An Images
object is a distributed collection of either 2D images or 3D volumes. It supports several simple manipulations of image content, exporting image data, and conversion to other data formats.
In [1]:
%matplotlib inline
In [2]:
import matplotlib.pyplot as plt
import seaborn as sns
sns.set_style('darkgrid')
sns.set_context('notebook')
from thunder import Colorize
image = Colorize.image
In [3]:
data = tsc.loadExample('fish-images')
We can inspect the object to see basic properties, like the number of records (which here are images):
In [4]:
data
Out[4]:
Note that the dimensions and dtype are missing. That's because we haven't computed them yet.
In [5]:
data.dims.max
Out[5]:
In [6]:
data.dims.min
Out[6]:
In [7]:
data.dims.count
Out[7]:
If you now inpsect the object again, you'll see those fields populated. This is an example of a lazy operation; because computing the dimensions requires loading data, we don't compute it automatically, but once we have computed it, we keep it around in case we need it again.
In [8]:
data
Out[8]:
We can also look at the first record, which is a key-value pair. The first entry, the key, is an integer identifier (this is the first image, so it is 0).
In [9]:
data.keys().first()
Out[9]:
In Images data, a single record usually corresponds to a single input file. The ordering of keys comes from sorting the names of the input files alphanumerically. In a movie, where each image file represents a single time point, ordering file names so that alphabetically later names correspond to later time points (for instance, by appending a postfix '_tp000', '_tp001', etc to a common file name) will cause the resulting Images data to be sorted in temporal order. This will simplify ease conversion into temporally-oriented Series
data and other analyses.
The value of an Images record is the image volume, as an n-dimensional numpy array:
In [10]:
img = data.values().first()
img.shape
Out[10]:
We can look at it as an image. It's three-dimensional, with two planes to look at:
In [11]:
image(img[:,:,0])
Here's the second plane:
In [12]:
image(img[:,:,1])
As an example of 2D data, we can load another one of the examples
In [13]:
data = tsc.loadExample('mouse-images')
data.dims.count
Out[13]:
Look at the first image
In [14]:
img = data.values().first()
image(img)
Bracket notation makes it easy to grab images with particular indexes, by specifying the key in the bracket
In [15]:
image(data[10])
A common manipulation on volumetric data is computing a maximum projection across one dimension. Here, we compute the projections, and then show the first one.
In [16]:
data = tsc.loadExample('fish-images')
projs = data.maxProjection(axis=2)
img = projs.first()[1]
image(img)
We can also subselect a set of planes, specifying the top and bottom of the desired range:
In [17]:
sub = data.planes(0,0).values().first()
image(img)
And we can subsample in space:
In [18]:
img = data.subsample([5,5,1]).values().first()
image(img[:,:,0])
Finally, we can perform operations that aggregate across images. For example, computing the standard deviation:
In [19]:
img = data.stdev()
image(img[:,:,0])
The result of distributed image operations can be saved by exporting each image to a png
file. You can pass the same arguments as to the matplotlib
function imshow
(NOTE: This support is currently limited to saving 2D image data.)
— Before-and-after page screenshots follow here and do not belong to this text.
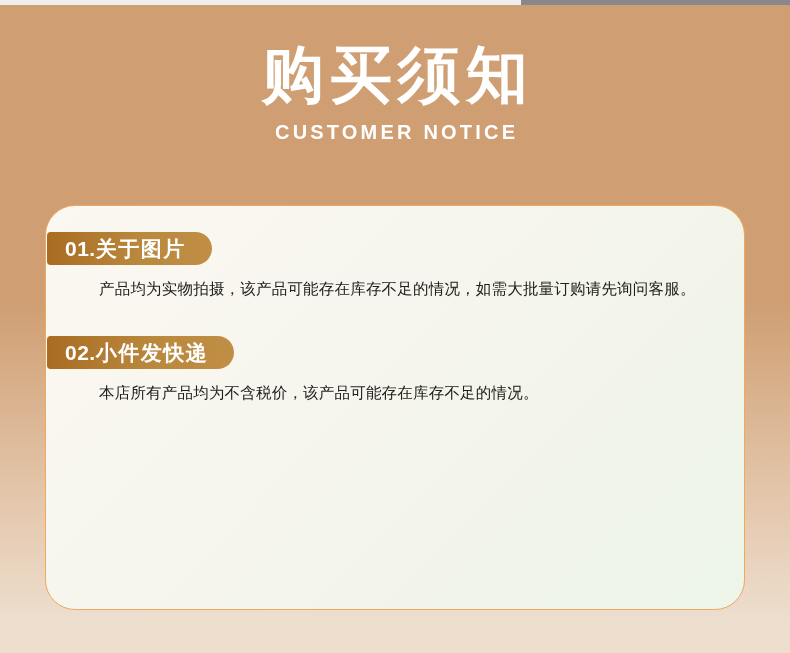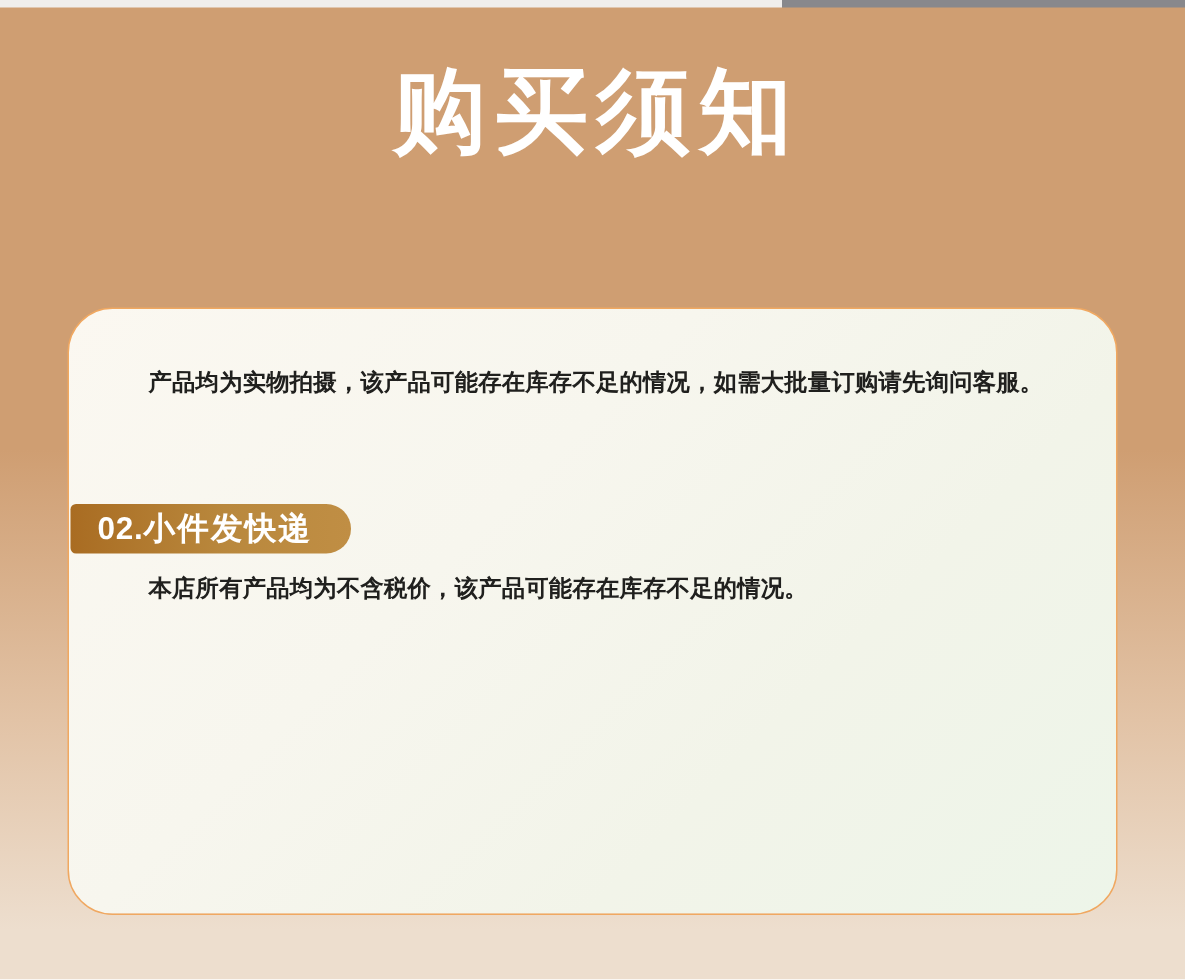--- a/index.html
+++ b/index.html
@@ -99,37 +99,38 @@
   .badge .num { letter-spacing:0.5px; }
 
   .body-text {
     margin:10px 0 0 53px;
     padding-right:36px;
     font-size:15.5px;
     line-height:28px;
     color:#20201e;
     letter-spacing:0.2px;
     text-align:justify;
-    font-weight:bold;
   }
 </style>
 </head>
 <body>
 
 <div id="page">
 
   <div class="top-strip"></div>
 
   <div class="header">
     <div class="header-title">购买须知</div>
+    <div class="header-sub">CUSTOMER NOTICE</div>
   </div>
 
   <div class="card">
 
     <div class="section s1">
+      <div class="badge"><span class="num">01.</span><span>关于图片</span></div>
       <div class="body-text">产品均为实物拍摄，该产品可能存在库存不足的情况，如需大批量订购请先询问客服。</div>
     </div>
 
     <div class="section s2">
       <div class="badge"><span class="num">02.</span><span>小件发快递</span></div>
       <div class="body-text">本店所有产品均为不含税价，该产品可能存在库存不足的情况。</div>
     </div>
 
     <div class="section s3">
     </div>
data.maxProjection().saveAsPngs('directory', vmin=0, vmax=200, cmap='gray')
We commonly encounter images or volumes that correspond to different time points, e.g. from a movie. It is useful to convert these data into a Series
object, the object used in Thunder for distributed one-dimensional array data. After this conversion, the Series
will be a distributed collection of records, where each record has a pixel identifier as a key, and a time series as a value.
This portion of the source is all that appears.